== Segment start ==

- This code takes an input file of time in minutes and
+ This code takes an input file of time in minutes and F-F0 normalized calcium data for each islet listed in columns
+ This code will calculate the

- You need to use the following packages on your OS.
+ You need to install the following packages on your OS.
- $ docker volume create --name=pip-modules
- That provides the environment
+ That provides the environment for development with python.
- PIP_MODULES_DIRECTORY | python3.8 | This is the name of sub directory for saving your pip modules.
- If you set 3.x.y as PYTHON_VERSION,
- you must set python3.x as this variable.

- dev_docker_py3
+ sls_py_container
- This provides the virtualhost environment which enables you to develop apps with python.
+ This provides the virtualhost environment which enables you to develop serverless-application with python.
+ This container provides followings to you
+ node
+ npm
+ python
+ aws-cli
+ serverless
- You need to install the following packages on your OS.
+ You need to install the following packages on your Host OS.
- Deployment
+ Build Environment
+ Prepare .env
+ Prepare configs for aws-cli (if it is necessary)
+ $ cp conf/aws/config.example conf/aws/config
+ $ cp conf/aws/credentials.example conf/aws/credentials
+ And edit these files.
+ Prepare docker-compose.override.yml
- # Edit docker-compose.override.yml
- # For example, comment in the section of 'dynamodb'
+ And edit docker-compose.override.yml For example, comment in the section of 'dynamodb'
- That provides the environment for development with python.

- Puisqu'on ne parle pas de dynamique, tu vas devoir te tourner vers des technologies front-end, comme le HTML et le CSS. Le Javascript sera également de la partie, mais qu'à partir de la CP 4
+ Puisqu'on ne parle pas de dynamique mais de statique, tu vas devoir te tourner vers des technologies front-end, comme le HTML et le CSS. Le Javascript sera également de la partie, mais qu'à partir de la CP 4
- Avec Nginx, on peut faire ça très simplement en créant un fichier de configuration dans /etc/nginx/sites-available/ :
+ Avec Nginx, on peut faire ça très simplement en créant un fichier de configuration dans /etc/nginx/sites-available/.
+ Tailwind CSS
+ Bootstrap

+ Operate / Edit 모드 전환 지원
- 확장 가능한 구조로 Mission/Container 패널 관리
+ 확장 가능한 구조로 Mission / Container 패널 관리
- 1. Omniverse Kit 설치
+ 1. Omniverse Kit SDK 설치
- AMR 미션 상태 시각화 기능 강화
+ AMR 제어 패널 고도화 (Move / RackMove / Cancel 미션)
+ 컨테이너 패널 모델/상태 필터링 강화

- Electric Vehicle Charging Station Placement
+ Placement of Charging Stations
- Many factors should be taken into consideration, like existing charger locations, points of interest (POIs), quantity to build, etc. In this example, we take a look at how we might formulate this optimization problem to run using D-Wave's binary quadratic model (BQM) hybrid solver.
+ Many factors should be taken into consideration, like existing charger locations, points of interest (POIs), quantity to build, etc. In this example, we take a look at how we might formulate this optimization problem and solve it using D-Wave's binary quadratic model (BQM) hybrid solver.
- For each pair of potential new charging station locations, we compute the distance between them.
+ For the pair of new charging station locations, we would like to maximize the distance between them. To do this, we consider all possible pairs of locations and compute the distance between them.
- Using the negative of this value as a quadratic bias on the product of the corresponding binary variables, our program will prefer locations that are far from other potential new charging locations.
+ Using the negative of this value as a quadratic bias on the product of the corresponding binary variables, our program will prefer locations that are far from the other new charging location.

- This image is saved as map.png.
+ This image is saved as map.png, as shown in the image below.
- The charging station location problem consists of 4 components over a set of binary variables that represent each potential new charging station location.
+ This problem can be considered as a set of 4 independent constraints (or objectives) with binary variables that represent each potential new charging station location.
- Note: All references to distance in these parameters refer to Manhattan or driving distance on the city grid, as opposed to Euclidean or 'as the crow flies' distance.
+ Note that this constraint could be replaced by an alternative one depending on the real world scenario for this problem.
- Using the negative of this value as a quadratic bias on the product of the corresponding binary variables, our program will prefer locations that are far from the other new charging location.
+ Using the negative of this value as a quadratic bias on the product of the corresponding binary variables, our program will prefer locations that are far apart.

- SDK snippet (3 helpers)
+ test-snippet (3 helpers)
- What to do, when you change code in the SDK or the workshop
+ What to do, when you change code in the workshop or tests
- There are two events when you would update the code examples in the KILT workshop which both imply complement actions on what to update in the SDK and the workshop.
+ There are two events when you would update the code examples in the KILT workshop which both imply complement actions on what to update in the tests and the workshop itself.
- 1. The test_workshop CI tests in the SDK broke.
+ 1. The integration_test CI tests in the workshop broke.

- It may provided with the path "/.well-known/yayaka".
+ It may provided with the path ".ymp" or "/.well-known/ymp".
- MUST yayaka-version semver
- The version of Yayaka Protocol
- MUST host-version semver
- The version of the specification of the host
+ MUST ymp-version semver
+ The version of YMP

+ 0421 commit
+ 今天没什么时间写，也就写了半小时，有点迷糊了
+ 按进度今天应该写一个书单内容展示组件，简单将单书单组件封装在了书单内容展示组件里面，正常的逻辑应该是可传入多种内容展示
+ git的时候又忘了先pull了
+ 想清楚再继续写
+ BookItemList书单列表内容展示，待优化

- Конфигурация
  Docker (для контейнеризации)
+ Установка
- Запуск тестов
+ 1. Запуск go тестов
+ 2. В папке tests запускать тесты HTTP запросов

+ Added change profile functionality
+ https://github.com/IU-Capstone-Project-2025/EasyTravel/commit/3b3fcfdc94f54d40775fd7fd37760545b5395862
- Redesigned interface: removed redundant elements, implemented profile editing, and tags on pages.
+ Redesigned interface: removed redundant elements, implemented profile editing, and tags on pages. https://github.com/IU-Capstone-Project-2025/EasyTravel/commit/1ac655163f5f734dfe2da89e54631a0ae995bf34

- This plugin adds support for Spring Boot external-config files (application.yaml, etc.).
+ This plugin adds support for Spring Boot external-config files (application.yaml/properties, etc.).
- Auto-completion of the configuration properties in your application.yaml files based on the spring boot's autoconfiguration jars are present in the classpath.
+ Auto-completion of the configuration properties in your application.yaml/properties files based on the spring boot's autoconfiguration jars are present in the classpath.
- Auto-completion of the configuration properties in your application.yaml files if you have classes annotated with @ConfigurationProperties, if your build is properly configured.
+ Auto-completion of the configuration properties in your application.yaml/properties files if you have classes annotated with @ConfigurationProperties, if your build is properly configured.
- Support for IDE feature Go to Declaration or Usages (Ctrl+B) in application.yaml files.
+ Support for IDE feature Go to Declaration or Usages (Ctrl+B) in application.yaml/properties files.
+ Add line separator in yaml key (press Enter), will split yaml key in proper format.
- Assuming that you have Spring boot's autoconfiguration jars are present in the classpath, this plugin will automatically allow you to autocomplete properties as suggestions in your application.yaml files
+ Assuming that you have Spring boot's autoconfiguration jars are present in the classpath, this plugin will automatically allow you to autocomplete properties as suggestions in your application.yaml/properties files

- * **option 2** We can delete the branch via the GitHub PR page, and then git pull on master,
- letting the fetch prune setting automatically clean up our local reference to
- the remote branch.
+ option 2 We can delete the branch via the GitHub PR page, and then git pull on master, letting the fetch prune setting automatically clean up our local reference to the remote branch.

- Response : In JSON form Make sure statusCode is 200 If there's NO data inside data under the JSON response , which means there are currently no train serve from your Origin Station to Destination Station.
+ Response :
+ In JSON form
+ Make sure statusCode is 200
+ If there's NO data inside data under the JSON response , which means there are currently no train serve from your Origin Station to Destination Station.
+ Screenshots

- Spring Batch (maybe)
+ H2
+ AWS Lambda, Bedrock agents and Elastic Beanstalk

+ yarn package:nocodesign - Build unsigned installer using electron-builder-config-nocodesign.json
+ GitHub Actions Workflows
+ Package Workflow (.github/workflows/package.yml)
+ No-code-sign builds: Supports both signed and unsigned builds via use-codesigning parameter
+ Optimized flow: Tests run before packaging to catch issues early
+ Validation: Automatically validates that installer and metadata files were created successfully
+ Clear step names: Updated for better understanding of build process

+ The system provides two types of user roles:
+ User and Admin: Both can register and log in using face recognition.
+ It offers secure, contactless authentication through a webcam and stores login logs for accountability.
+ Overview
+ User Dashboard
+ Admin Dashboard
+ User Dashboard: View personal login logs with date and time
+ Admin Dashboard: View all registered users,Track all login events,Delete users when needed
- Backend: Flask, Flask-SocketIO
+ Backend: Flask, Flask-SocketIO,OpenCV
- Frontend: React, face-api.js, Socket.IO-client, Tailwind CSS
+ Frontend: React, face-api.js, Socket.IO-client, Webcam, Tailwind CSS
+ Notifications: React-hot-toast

== Segment end ==

When you reach the line in the material above that holds "- AMR 미션 상태 시각화 기능 강화", begin reproducing lines exactly, and stop after the line that holds "- Many factors".

- AMR 미션 상태 시각화 기능 강화
+ AMR 제어 패널 고도화 (Move / RackMove / Cancel 미션)
+ 컨테이너 패널 모델/상태 필터링 강화

- Electric Vehicle Charging Station Placement
+ Placement of Charging Stations
- Many factors should be taken into consideration, like existing charger locations, points of interest (POIs), quantity to build, etc. In this example, we take a look at how we might formulate this optimization problem to run using D-Wave's binary quadratic model (BQM) hybrid solver.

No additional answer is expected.